Jace leads me over to the bed. It’s been made, but judging by the way the blankets are all rumpled in the corners, I have a feeling it usually isn’t. Which is actually a little surprising, considering how pristine the rest of the RV is. Actually, now that I take the time to really look around, I realize there are a lot of things different about this room. It’s pretty messy, with dirty clothes kicked into the corner, and his nightstand littered with notebooks and novels.

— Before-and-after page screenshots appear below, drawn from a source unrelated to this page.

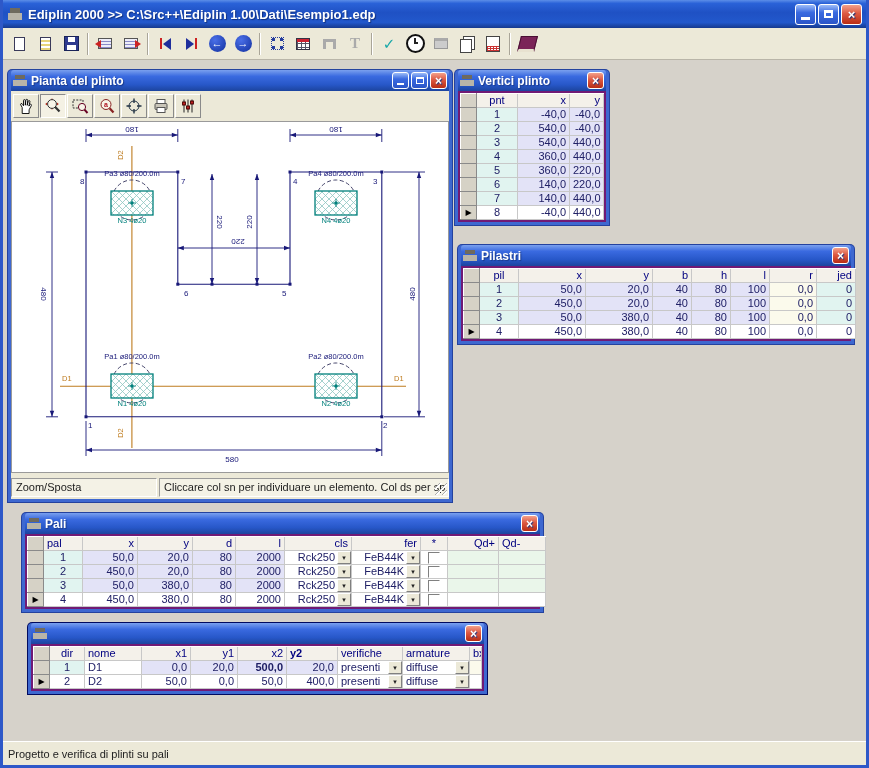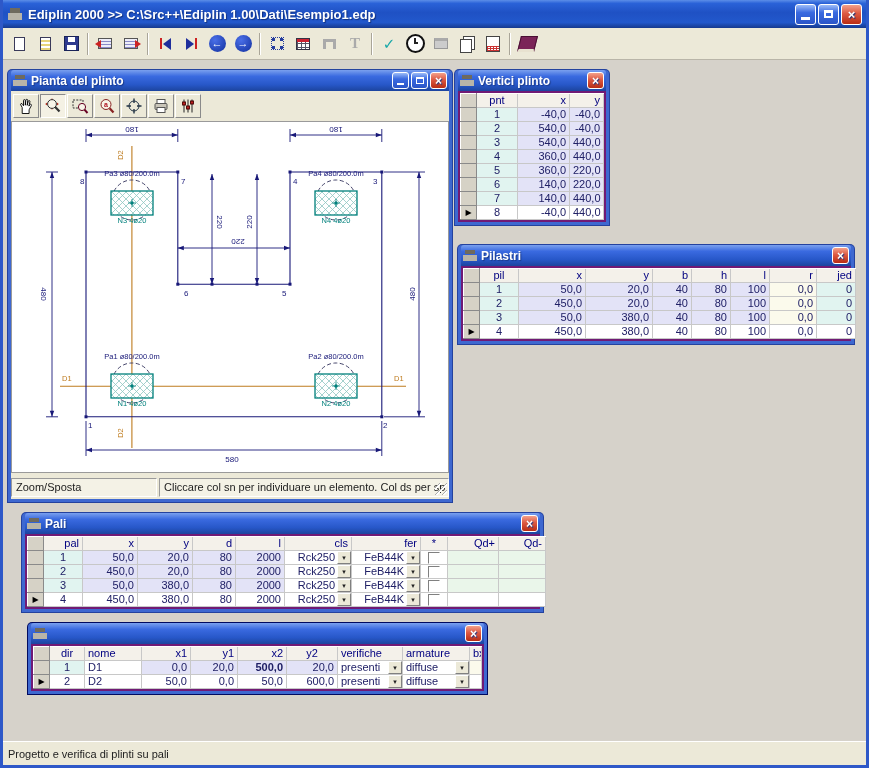--- a/index.html
+++ b/index.html
@@ -597,7 +597,7 @@
             <tbody>
               <tr>
                 <th class="sel"></th>
-                <th style="width: 32px; text-align: right;">pal</th>
+                <th style="width: 32px; text-align: left;">pal</th>
                 <th style="width: 48px; text-align: right;">x</th>
                 <th style="width: 48px; text-align: right;">y</th>
                 <th style="width: 36px; text-align: right;">d</th>

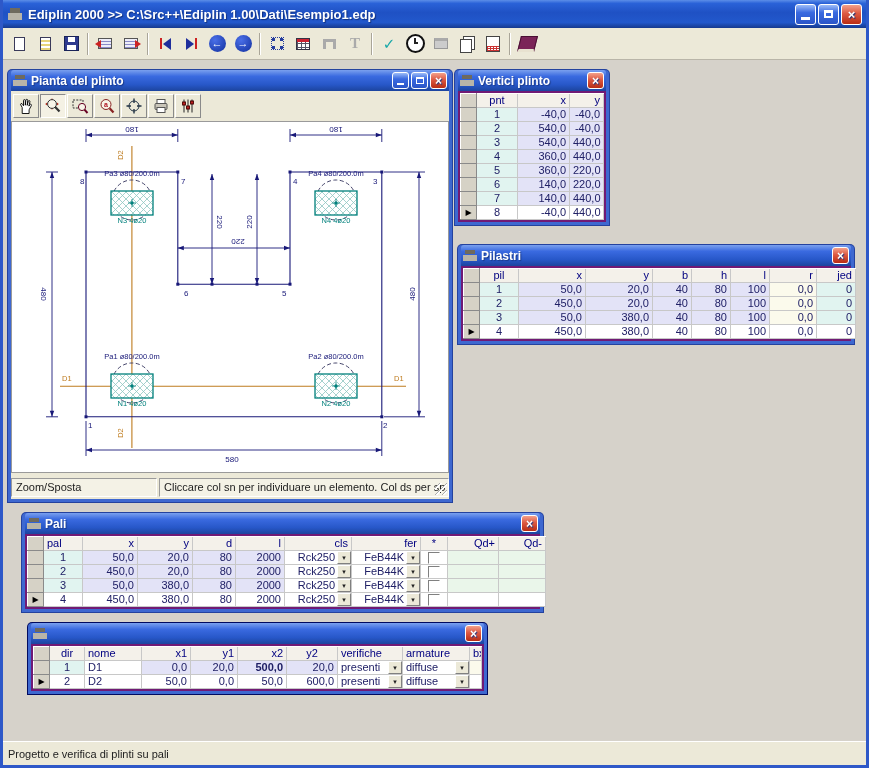--- a/index.html
+++ b/index.html
@@ -606,7 +606,7 @@
                 <th style="width: 62px; text-align: right;">fer</th>
                 <th style="width: 20px; text-align: center;">*</th>
                 <th style="width: 44px; text-align: right;">Qd+</th>
-                <th style="width: 40px; text-align: right;">Qd-</th>
+                <th style="width: 40px; text-align: left;">Qd-</th>
                 <th style="text-align: left;">pqp</th>
               </tr>
               <tr>

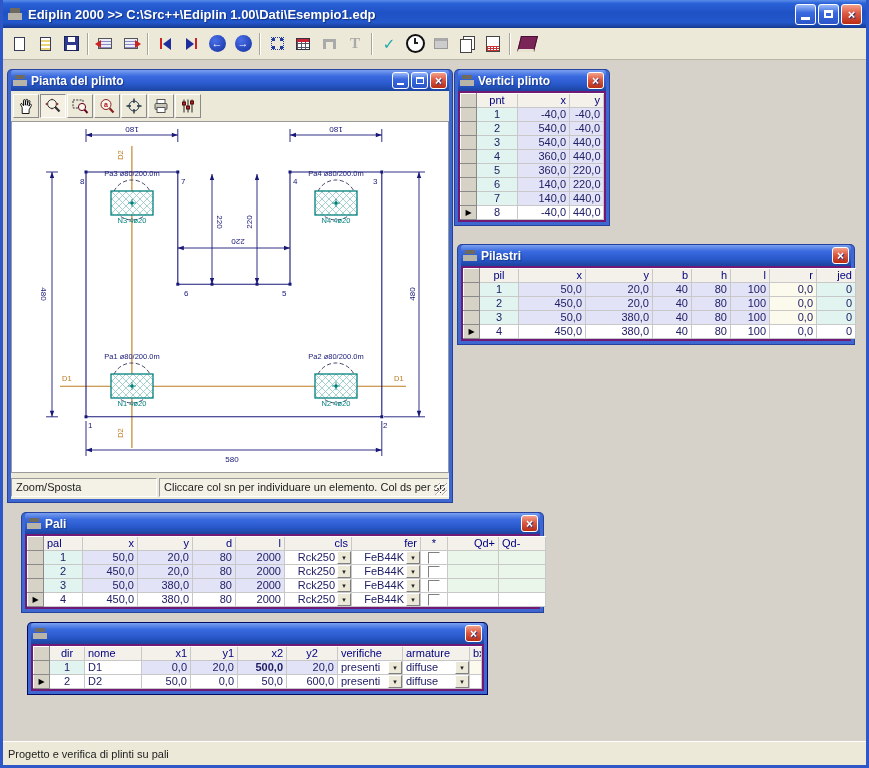--- a/index.html
+++ b/index.html
@@ -725,7 +725,7 @@
                 <th style="width: 42px; text-align: right;">x1</th>
                 <th style="width: 40px; text-align: right;">y1</th>
                 <th style="width: 42px; text-align: right;">x2</th>
-                <th style="width: 44px; text-align: center;">y2</th>
+                <th style="width: 44px; text-align: left; font-weight: bold;">y2</th>
                 <th style="width: 58px; text-align: left;">verifiche</th>
                 <th style="width: 60px; text-align: left;">armature</th>
                 <th style="text-align: right;">bxa</th>

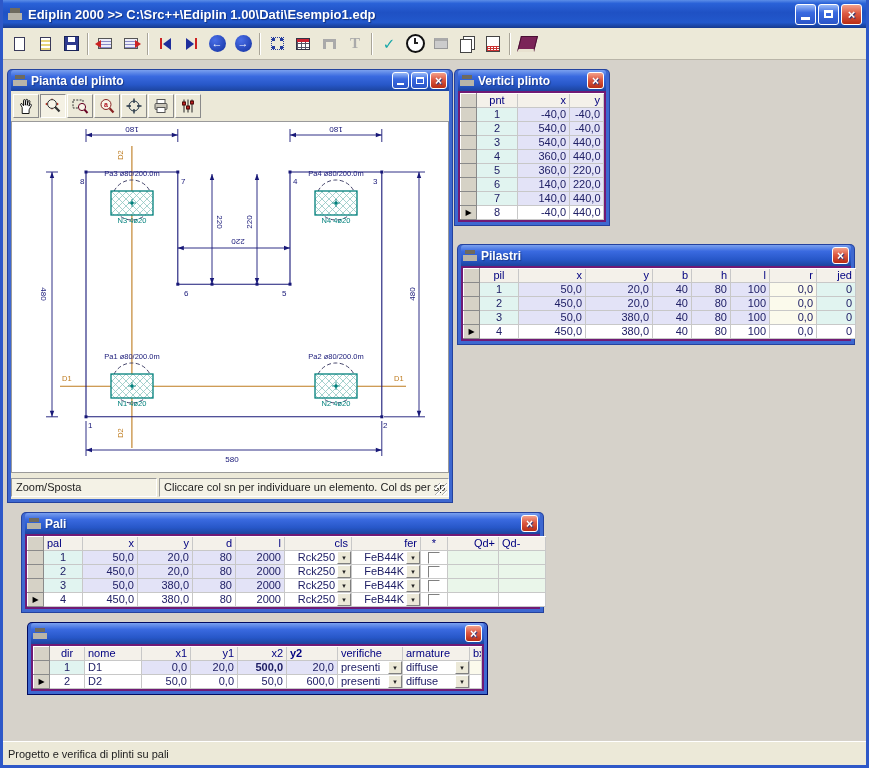--- a/index.html
+++ b/index.html
@@ -755,7 +755,7 @@
                 <td style="background: rgb(255, 255, 255); text-align: right;">50,0</td>
                 <td style="background: rgb(255, 255, 255); text-align: right;">0,0</td>
                 <td style="background: rgb(255, 255, 255); text-align: right;">50,0</td>
-                <td style="background: rgb(255, 255, 255); text-align: right;">600,0</td>
+                <td style="background: rgb(255, 255, 255); text-align: right;">400,0</td>
                 <td class="dropcell" style="background: rgb(255, 255, 255);">
                   <span class="dval" style="text-align: left;">presenti</span>
                   <span class="dbtn">▾</span>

Jace has a stack of mystery books there, and I almost laugh as I notice a sci-fi novel resting next to them. Killer must be rubbing off on Jace more than he thinks. Under the sci-fi book is a romance novel, which makes my eyebrows raise. Jace rolls his eyes again and tugs me onto the bed, where we both sit on the edge.
“Romance books?” I sign, unable to keep an amused smile from my lips.
He blushes. Actually blushes. I laugh a little as I watch his cheeks redden. “They’re good for songwriting,” he explains. “Popular songs are all about romance, and I kind of fail in that arena. So I try to learn from books.”
I gently kiss his cheek. “You don’t always fail.”
He shrugs, like he isn’t sure how to respond to that, and I lean into his warm shoulder and close my eyes. His arms wrap around my waist, and for a moment, I’m able to pretend that everything is okay. That I’m not on the run, that I don’t have to be scared of my dad, that my hearing is still intact and my mom is still alive.
He lies down on the bed and tugs me down too, so I’m lying beside him. I rest my head on his chest, and he gently strokes my hair, lulling me close to sleep. Just as I’m about to drift off, I feel warm breath and vibrations close to my ear. I open my eyes and look up, finding Jace smiling down at me sheepishly.
“Did you say something?” I ask.
He nibbles at his lip, clearly debating whether or not to repeat what he’d said. “I said you’re beautiful.”
I blush, and he laughs gently. I think back to the first time I watched him laugh, and how contemptuous and angry it had felt. Now it just seems . . . happy. I smile as he brushes his thumbs over my reddened cheeks.